Rassegna ragionata dei principali accadimenti di politica internazionale 

UNITÀ DI CRISI 

CAMERUN. Un doppio attentato suicida è avvenuto a Waza, cittadina del Camerun ai confini con la Nigeria, causando la morte di almeno 12 persone.

DIPLOMAZIA ALL’APERTO 

USA-FRANCIA. Il presidente USA Donald Trump sarà in visita di stato in Francia, per un bilaterale con il neo presidente francese Macron.

É L’ECONOMIA, BELLEZZA

MERCATI. DJ (0,10), FTSE 100 (-0,05), DAX (0,12), CAC40 (0,25), FTSE MIB (0,42), NIKKEI (0,14), Hang Seng (0,07).
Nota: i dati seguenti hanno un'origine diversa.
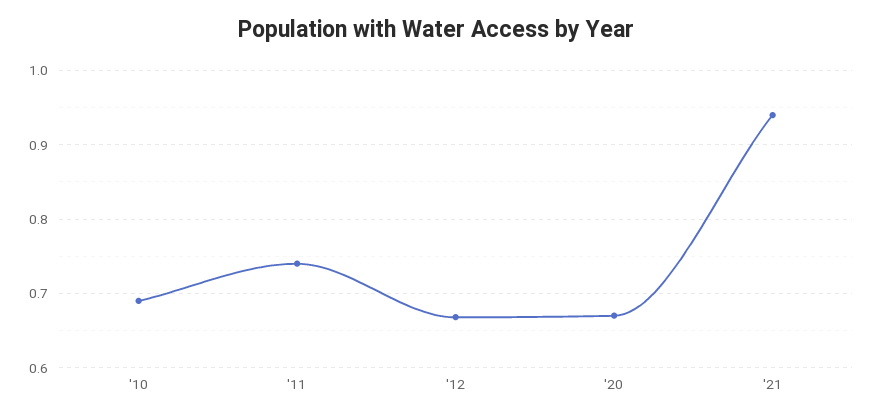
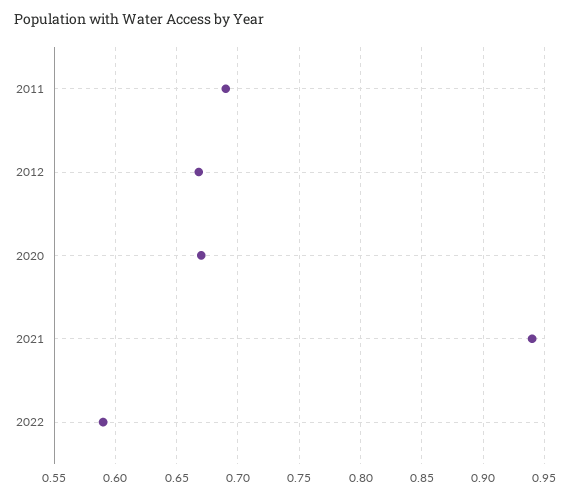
'10: 0.69 -> none
'11: 0.74 -> 0.69
2022: none -> 0.59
VALUTE €/x. $ (1,140), £ (0,889), ¥en (129,387), ¥uan (7,737), CHF (1,102), Real (0,273). Rub (0,0146).

COMMODITIES. WTI (46,00), Brent (48,37), Gas (2,96), Oro (1.215,70), Argento (15,59), Rame (2,66), Cotone (0,84), Zucchero (0,13), Mais (361,00), Soia (972,50), Grano (495,50). Avena (294,50), Riso (1.50).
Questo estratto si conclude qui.